Bidik24.com – Jakarta. Menteri Pendidikan Dasar dan Menengah (Mendikdasmen), Abdul Mu’ti, mengumumkan bahwa istilah “zonasi” dan “ujian” akan dihapus dari sistem pendidikan dasar dan menengah di Indonesia. Istilah-istilah ini akan digantikan dengan mekanisme baru yang akan segera diumumkan.
“Ke depannya, tidak akan ada lagi istilah ujian. Kata ujian tidak akan digunakan,” ujar Abdul Mu’ti dalam konferensi pers di Jakarta pada Senin (20/1).
Hal serupa berlaku untuk sistem zonasi. Abdul Mu’ti menyebut istilah tersebut juga akan diganti. “Nanti kata zonasi juga dihapus. Apa istilah penggantinya? Tunggu sampai diumumkan,” tambahnya.
Ia juga memastikan bahwa konsep baru sebagai pengganti ujian sudah rampung dan akan diumumkan dalam waktu dekat, bersamaan dengan pengaturan baru terkait Penerimaan Peserta Didik Baru (PPDB). “Kami harap tidak perlu menunggu hingga setelah Idul Fitri untuk menyampaikan hal ini,” ucapnya.
Mengenai PPDB tahun 2025, keputusan akhir akan ditentukan dalam sidang kabinet. “Kajian Kementerian sudah kami serahkan kepada Presiden melalui Sekretaris Kabinet, sehingga kami menunggu arahan lebih lanjut,” jelas Abdul Mu’ti.
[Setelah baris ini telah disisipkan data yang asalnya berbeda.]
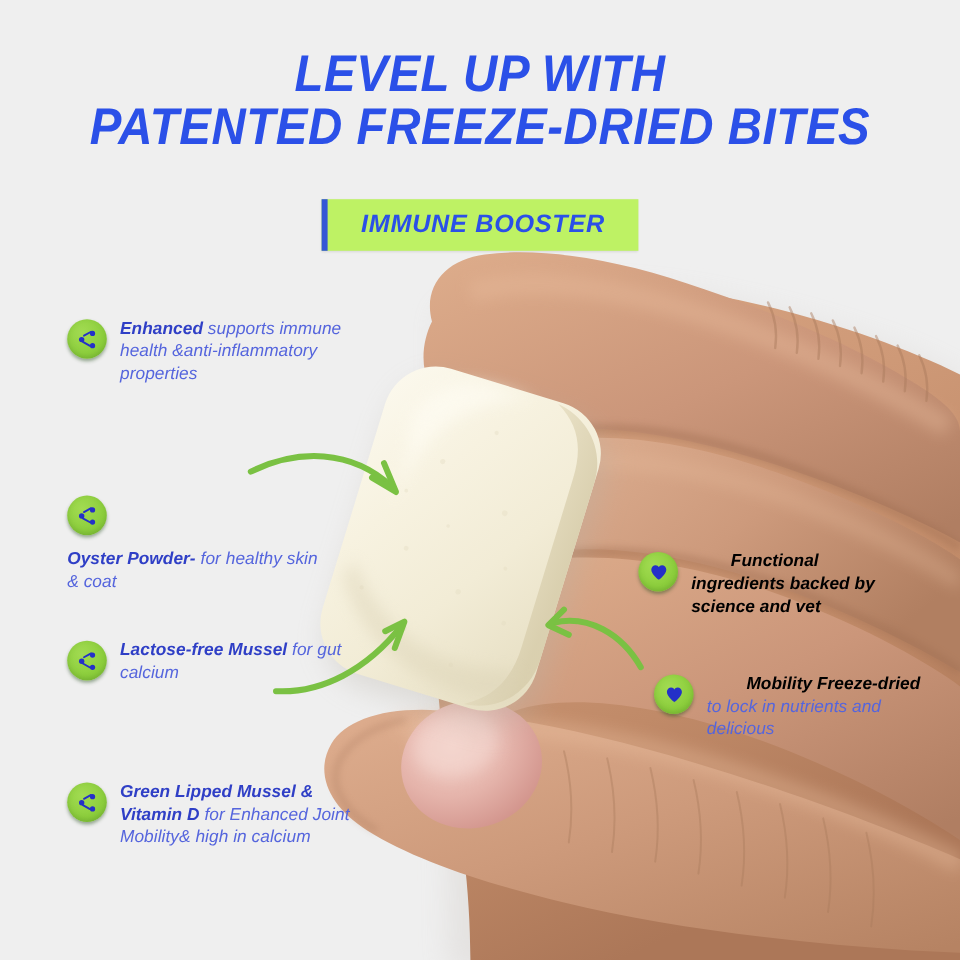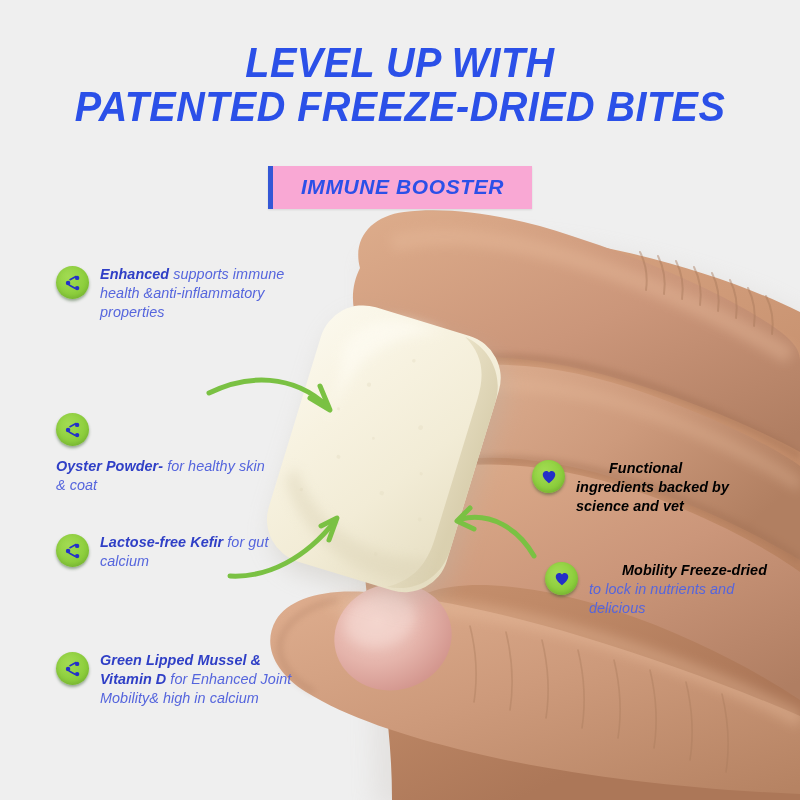--- a/index.html
+++ b/index.html
@@ -39,7 +39,7 @@
     display:flex;justify-content:center;z-index:40;
   }
   .badge{
-    background:#f9a8d4;
+    background:#bef264;
     border-left:5px solid #3457d6;
     padding:9px 28px 10px 28px;
     color:#2b50e8;

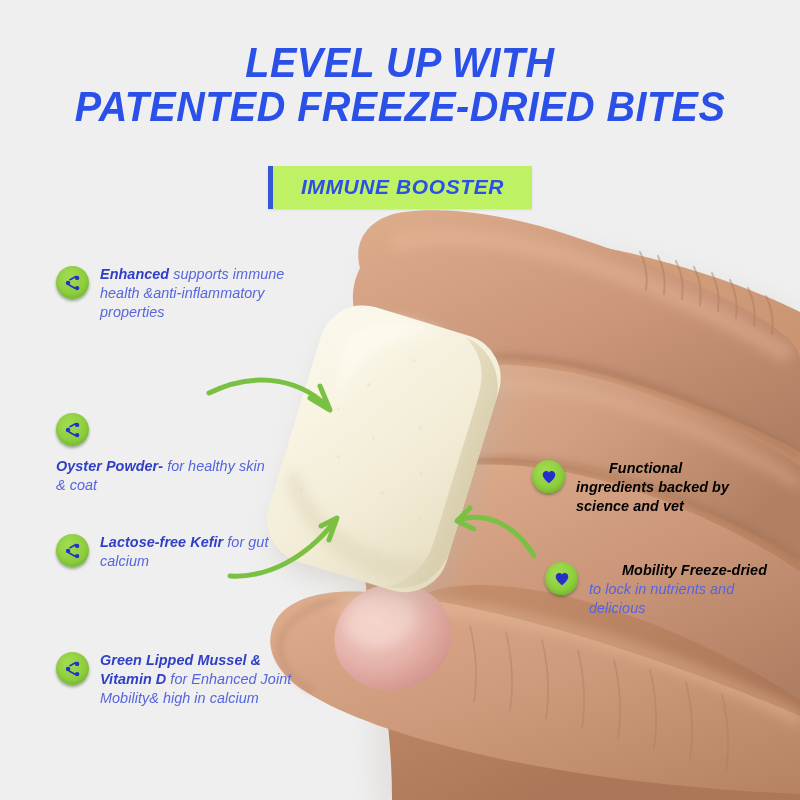--- a/index.html
+++ b/index.html
@@ -301,7 +301,7 @@
         <rect x="6.4" y="13.2" width="11" height="2.1" rx="1" transform="rotate(29 6.4 13.2)"></rect>
       </svg>
     </span>
-    <span class="ctext"><b>Lactose-free Kefir</b><span class="reg"> for gut calcium</span></span>
+    <span class="ctext"><b>Lactose-free Mussel</b><span class="reg"> for gut calcium</span></span>
   </div>
 
   <div class="callout co-left" id="co-mussel">

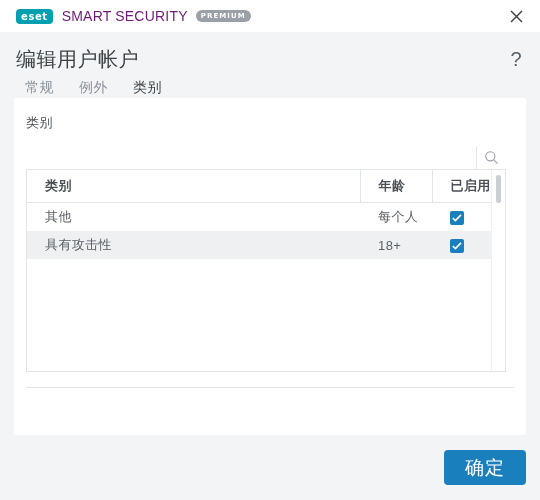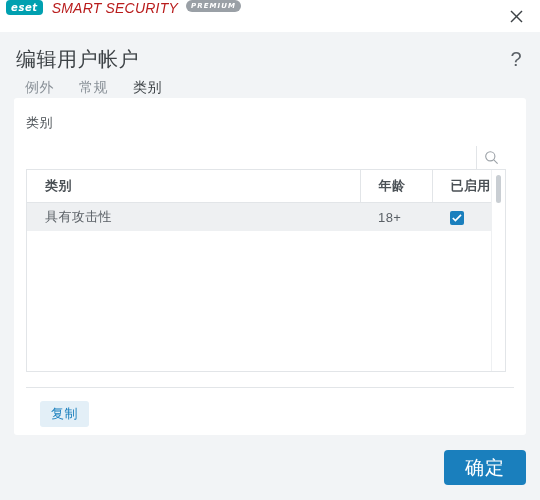--- a/index.html
+++ b/index.html
@@ -29,10 +29,9 @@
     height: 32px;
     background: #ffffff;
     display: flex;
-    align-items: flex-start;
-    padding-left: 6px;
-    box-sizing: border-box;
-    font-style: italic;
+    align-items: center;
+    padding-left: 16px;
+    box-sizing: border-box;
   }
   .eset-logo {
     display: inline-flex;

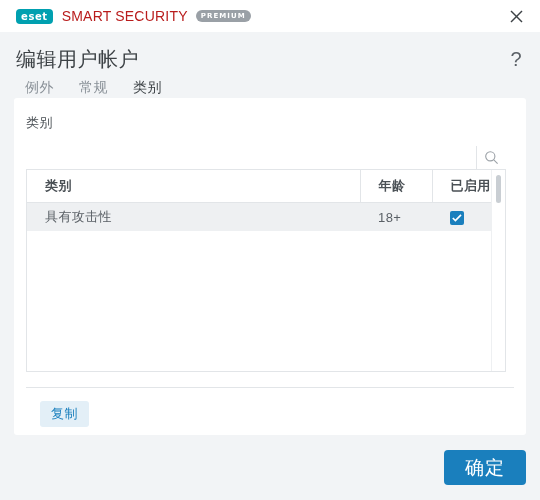--- a/index.html
+++ b/index.html
@@ -53,7 +53,7 @@
     font-family: "DejaVu Sans", sans-serif;
   }
   .suite-name {
-    color: #b91c1c;
+    color: #701a75;
     font-size: 14px;
     letter-spacing: 0.2px;
     font-family: "Liberation Sans", sans-serif;

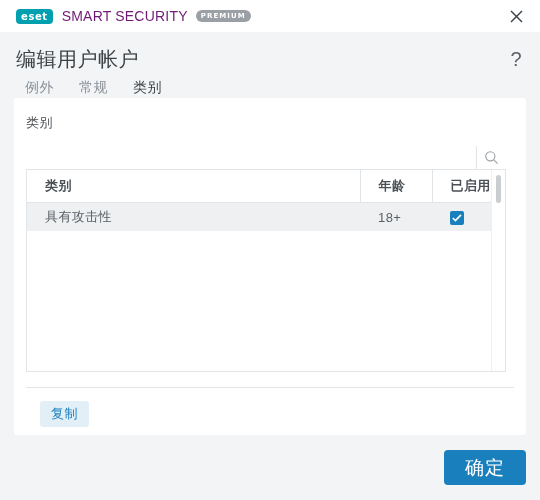--- a/index.html
+++ b/index.html
@@ -359,8 +359,8 @@
   </div>
 
   <div class="tabbar">
+    <div class="tab">常规</div>
     <div class="tab">例外</div>
-    <div class="tab">常规</div>
     <div class="tab active">类别</div>
   </div>
 

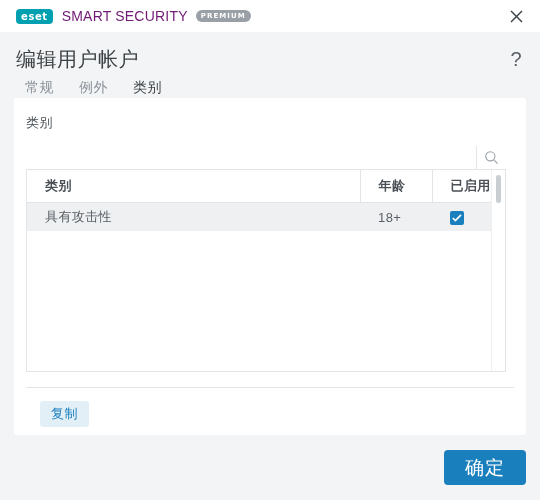--- a/index.html
+++ b/index.html
@@ -396,6 +396,17 @@
               </tr>
             </thead>
             <tbody>
+              <tr class="row-norm">
+                <td>其他</td>
+                <td>每个人</td>
+                <td>
+                  <span class="chk">
+                    <svg width="10" height="8" viewBox="0 0 10 8" aria-hidden="true">
+                        <polyline points="0.8,4 3.4,6.5 9,0.9" fill="none" stroke="#ffffff" stroke-width="1.7"></polyline>
+                      </svg>
+                  </span>
+                </td>
+              </tr>
               <tr class="row-alt">
                 <td>具有攻击性</td>
                 <td>18+</td>

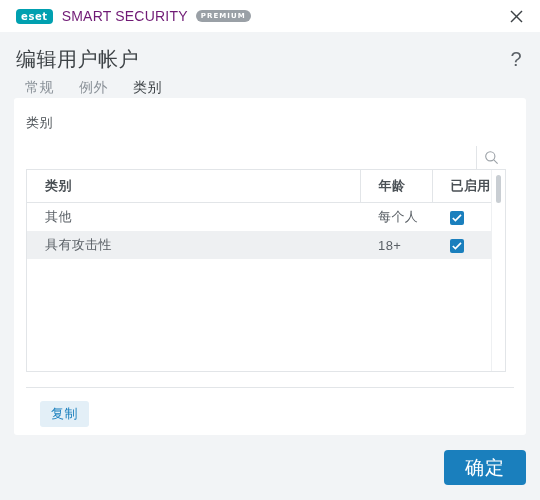--- a/index.html
+++ b/index.html
@@ -431,7 +431,6 @@
 
     <div class="panel-divider"></div>
 
-    <button class="copy-button">复制</button>
   </div>
 
   <div class="dialog-footer">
Sementara itu, perdebatan mengenai penghapusan Ujian Nasional (UN) dan sistem zonasi kembali mencuat. Beberapa pihak mendorong agar UN diberlakukan kembali sebagai parameter penilaian kualitas siswa setelah lulus dari pendidikan dasar. UN sebelumnya dihapus saat era Menteri Nadiem Makarim.
Adapun sistem zonasi, yang mengatur penerimaan siswa berdasarkan jarak rumah dengan sekolah, juga menuai kritik. Sistem ini dirancang untuk menghilangkan konsep sekolah favorit, dengan penentuan penerimaan berdasarkan kedekatan jarak rumah siswa dengan sekolah. Namun, banyak orang tua mengeluhkan sistem tersebut karena rentan manipulasi, seperti rekayasa alamat pada kartu keluarga agar anak bisa diterima di sekolah tertentu.
Abdul Mu’ti berharap kebijakan baru ini dapat memberikan solusi yang lebih baik bagi sistem pendidikan di Indonesia.